Your objective: Every line of the records below from the line with "TEMPRANILLO: 2 x" up to and including the line with "total: 12471.00 -> 12014.42" must be reproduced exactly, and no line outside that range.

◆ ◆ ◆

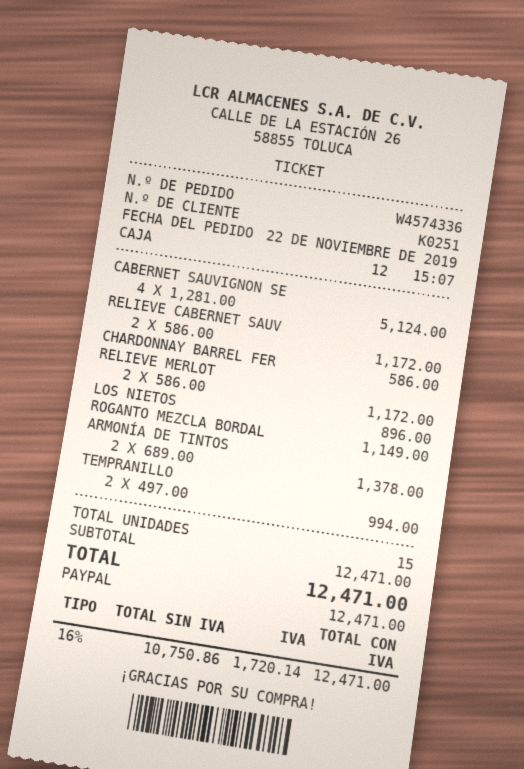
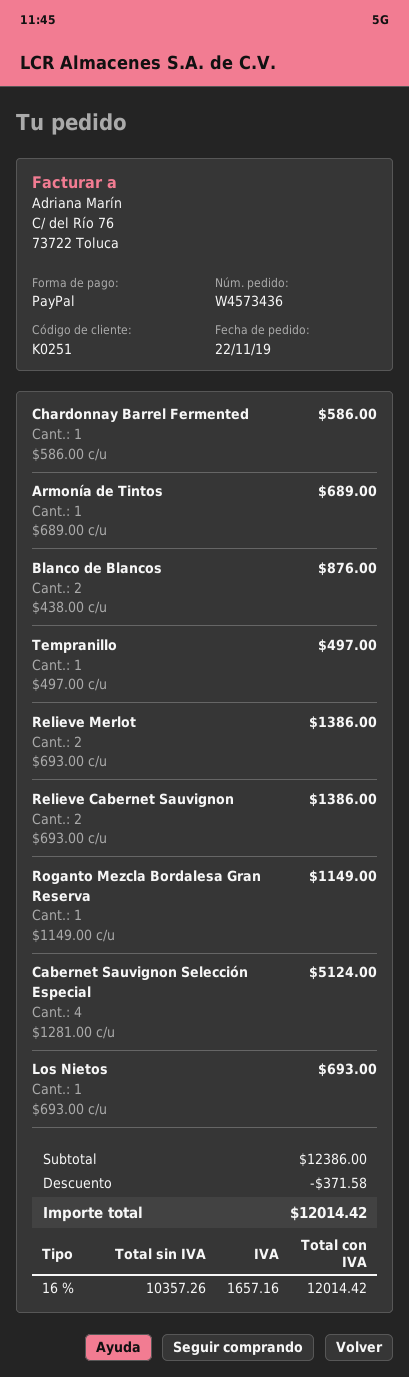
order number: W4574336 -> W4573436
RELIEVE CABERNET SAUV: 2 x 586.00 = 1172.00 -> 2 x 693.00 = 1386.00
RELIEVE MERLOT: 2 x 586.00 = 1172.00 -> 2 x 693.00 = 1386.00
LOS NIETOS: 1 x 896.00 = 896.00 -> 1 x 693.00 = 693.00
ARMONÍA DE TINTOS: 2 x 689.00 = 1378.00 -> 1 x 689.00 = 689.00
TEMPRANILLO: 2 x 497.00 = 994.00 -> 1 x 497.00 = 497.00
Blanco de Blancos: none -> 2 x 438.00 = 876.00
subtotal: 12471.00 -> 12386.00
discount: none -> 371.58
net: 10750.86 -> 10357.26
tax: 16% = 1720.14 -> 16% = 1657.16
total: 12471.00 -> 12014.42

◆ ◆ ◆

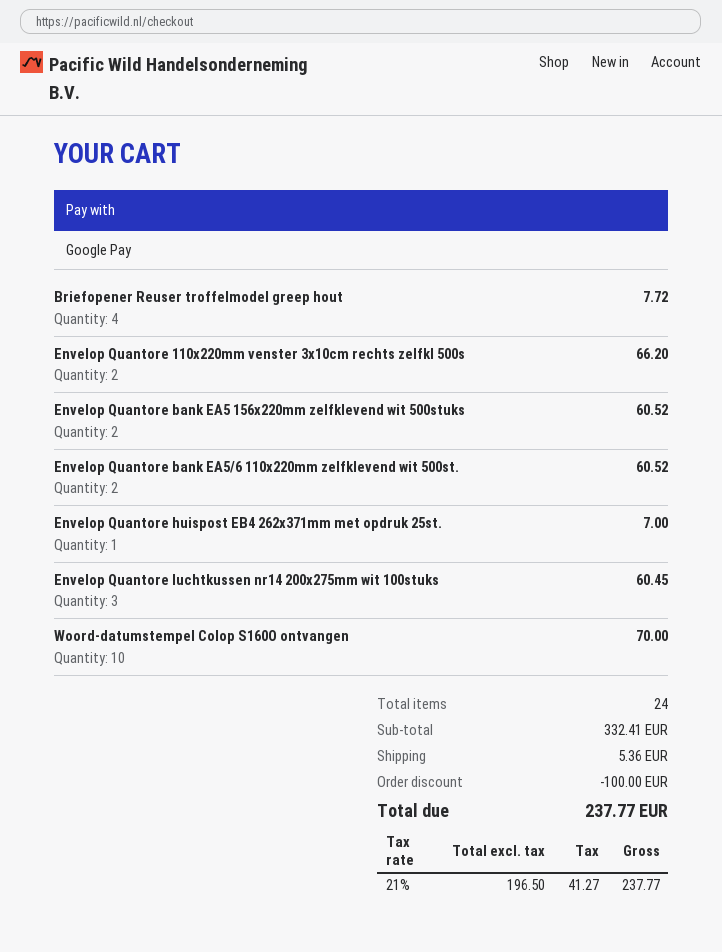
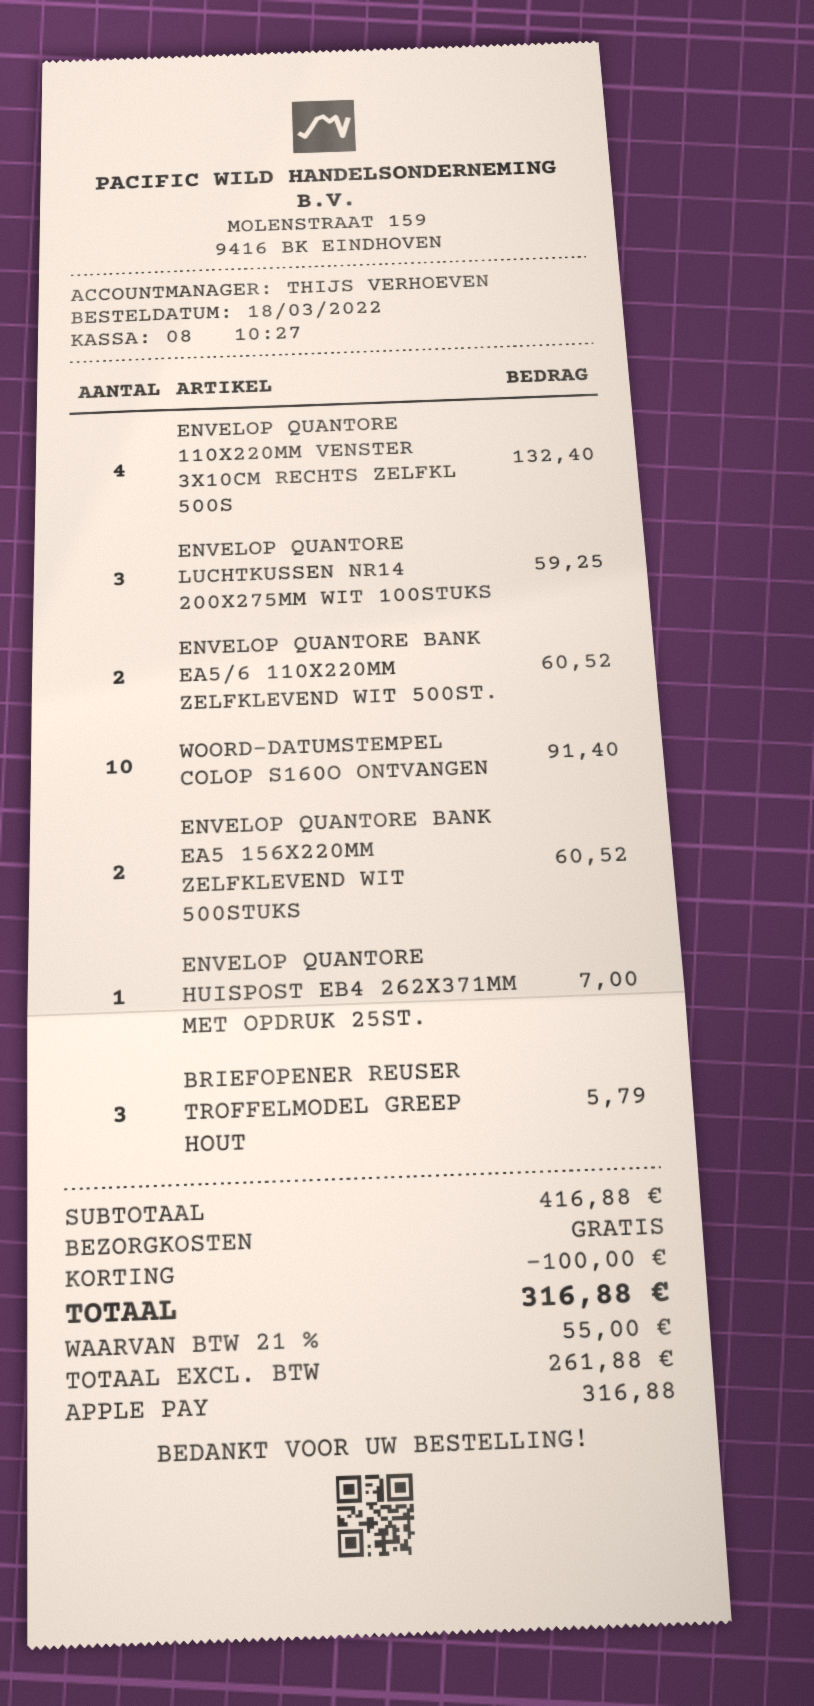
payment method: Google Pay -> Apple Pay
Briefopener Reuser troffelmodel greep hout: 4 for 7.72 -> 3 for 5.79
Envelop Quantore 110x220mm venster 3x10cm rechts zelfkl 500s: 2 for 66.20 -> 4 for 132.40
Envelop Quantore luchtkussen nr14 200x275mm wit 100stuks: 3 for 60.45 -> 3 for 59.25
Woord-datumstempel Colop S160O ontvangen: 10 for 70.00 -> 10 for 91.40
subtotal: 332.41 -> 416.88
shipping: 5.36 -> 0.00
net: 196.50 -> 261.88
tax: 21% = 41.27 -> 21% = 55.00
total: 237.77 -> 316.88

◆ ◆ ◆

Your solution:
TEMPRANILLO: 2 x 497.00 = 994.00 -> 1 x 497.00 = 497.00
Blanco de Blancos: none -> 2 x 438.00 = 876.00
subtotal: 12471.00 -> 12386.00
discount: none -> 371.58
net: 10750.86 -> 10357.26
tax: 16% = 1720.14 -> 16% = 1657.16
total: 12471.00 -> 12014.42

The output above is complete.